Are there any other motorcycles as iconic as Triumph's parallel-twins? First appearing in September of 1937 as the 27-horsepower Speed Twin, the Edward Turner-designed overhead-valve engine (originally displacing 500, then 650 and eventually 750cc) remained in production for a remarkable 45 years. The Brit bikes excelled at all forms of racing, dominating everywhere from the deserts to the drag strips, from the sandy beaches (and, later, the high banks) of Daytona to the dirt tracks at Ascot and Peoria, even the dry lake beds at Bonneville and El Mirage.

Triumph's iconic status was cemented as much on celluloid as in competition. Marlon Brando rode a 1950 Thunderbird 6T to fame in The Wild One, and another archetypal rebel-the Fonz from Happy Days-rode a Triumph, too. Bud Ekins, standing in for the consummately cool Steve McQueen, jumped a Triumph TR6 Trophy over der Kaiser's razor wire in The Great Escape, and the twin-cylinder Trumpet was for a time McQueen's preferred mount for his own extracurricular desert-racing activities. Even pretty boys Warren Beatty and Richard Gere scored cool points for piloting Triumphs in Shampoo and An Officer and a Gentleman, respectively.

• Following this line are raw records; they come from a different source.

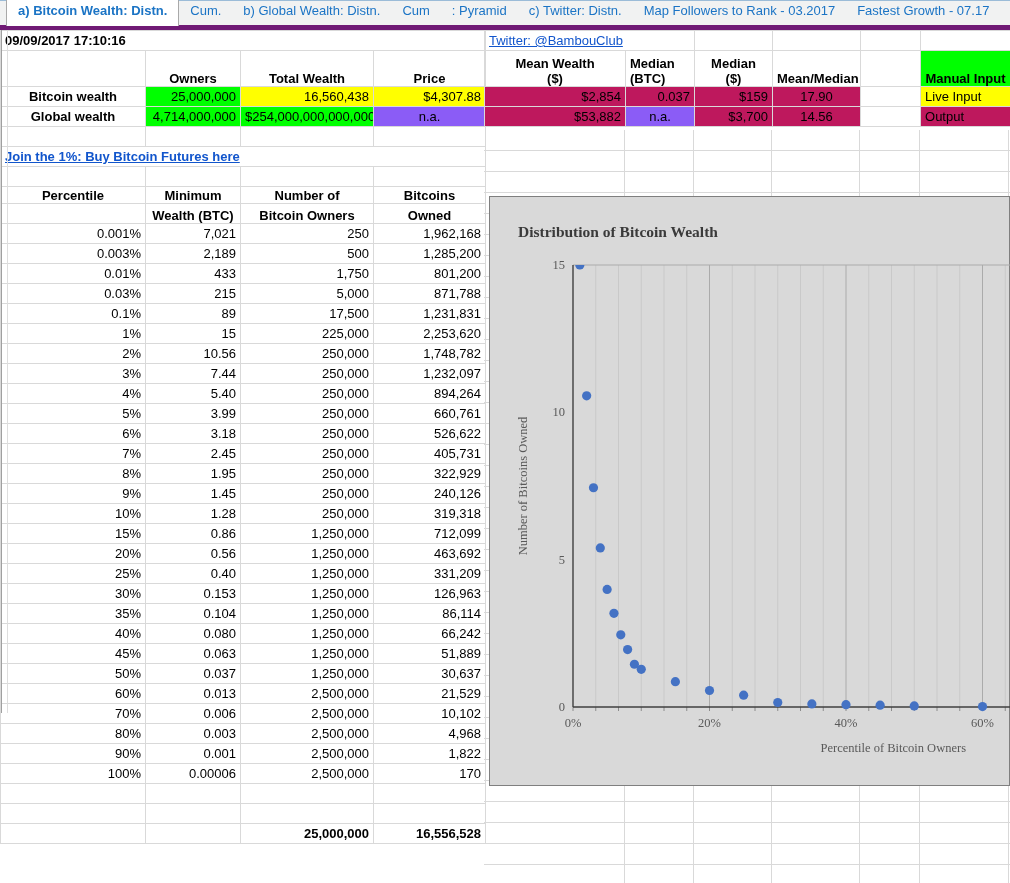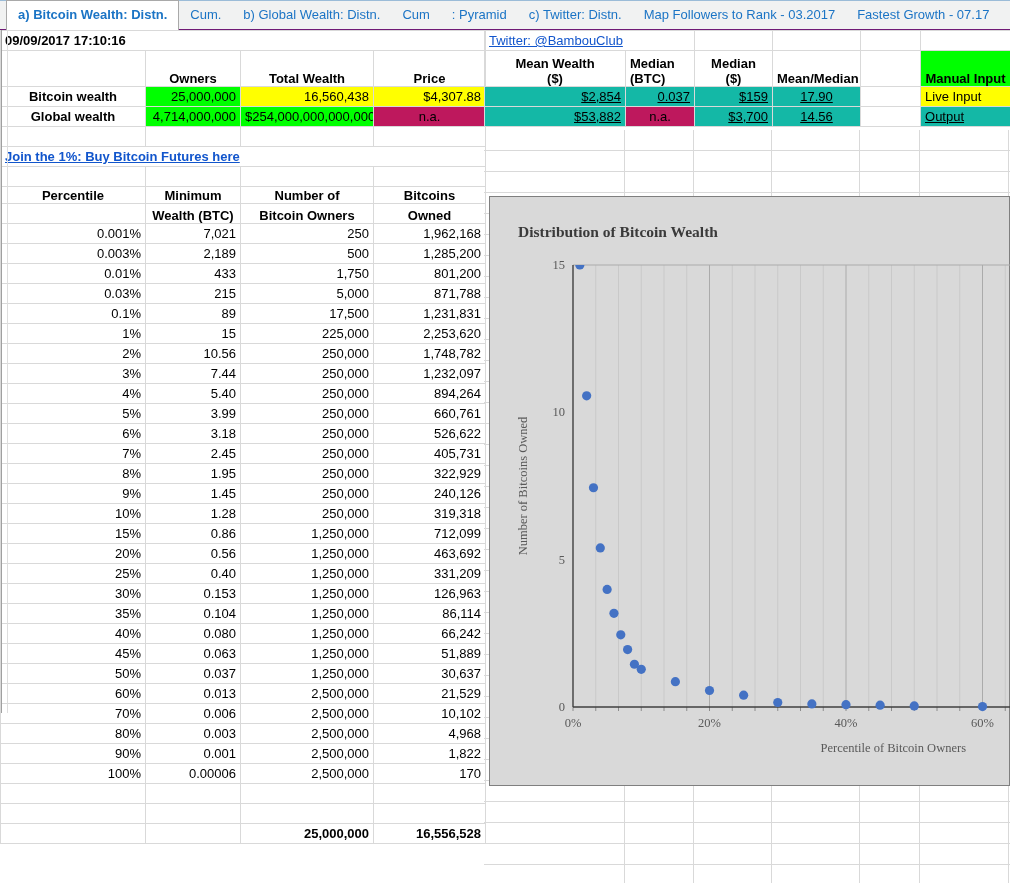"a) Bitcoin Wealth: Distn." .tabbar { border-bottom: 1px solid #701a75 -> 5px solid #701a75 }
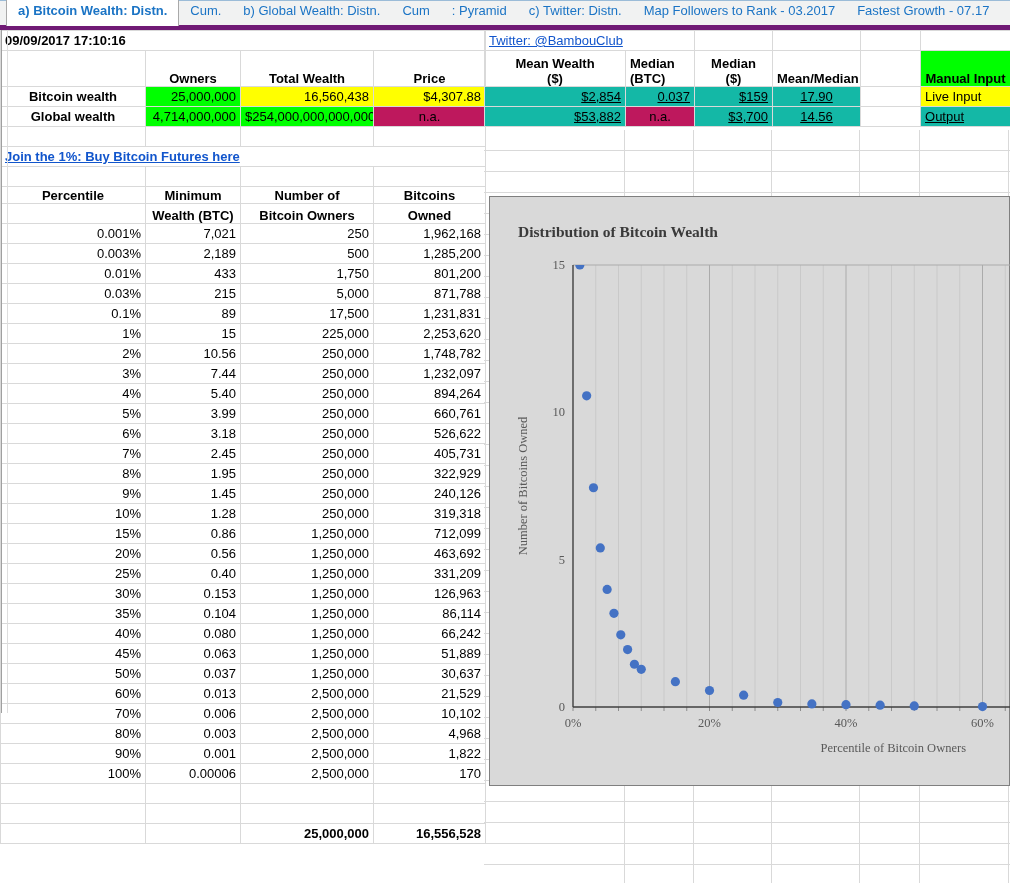"$2,854" .bg-cyan { background: #14b8a6 -> #be185d; text-decoration: underline -> none }
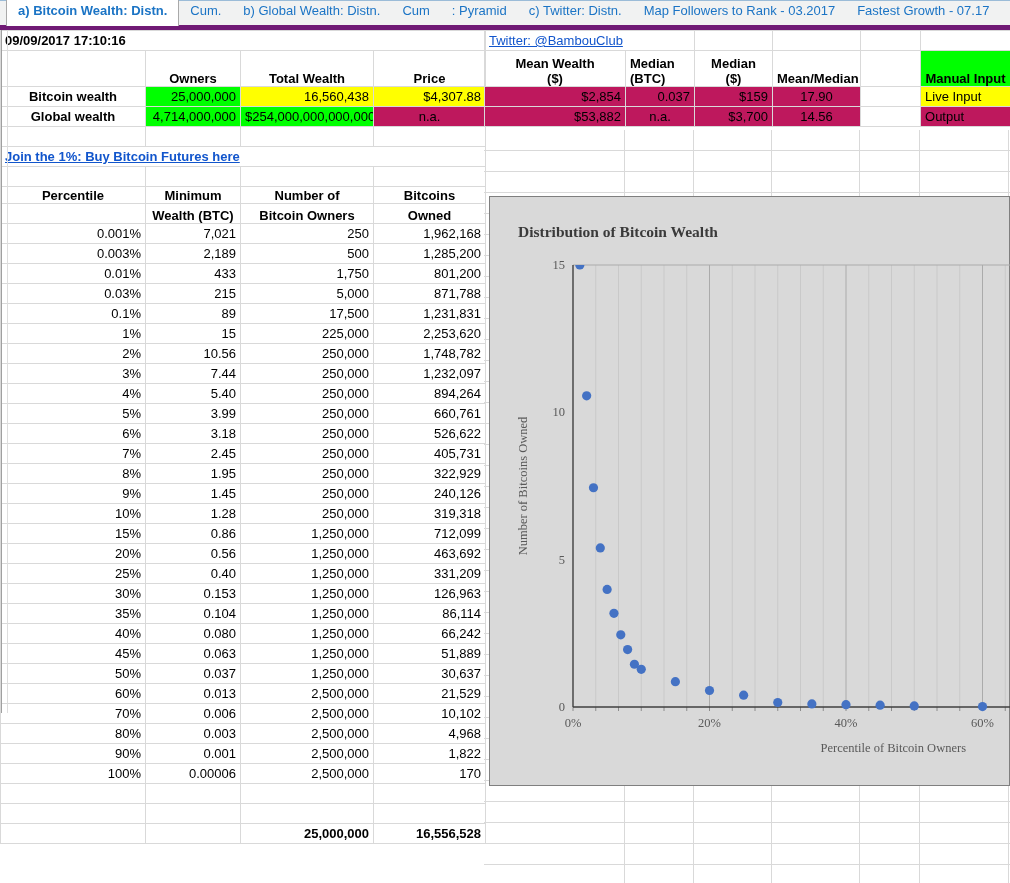"n.a." .bg-gray { background: #be185d -> #8b5cf6 }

Whether you were a racer, rebel or wannabe, no other motorcycle offered the same mix of power, performance and iconic style as the Triumph twin, exemplified here by this gorgeous 1970 TR6 Tiger owned by Chris Carter, president of Motion Pro Industries. An unrestored original with just 8000 miles on the clock, Carter's machine looks every bit as cool and classy today as it did 37 years ago.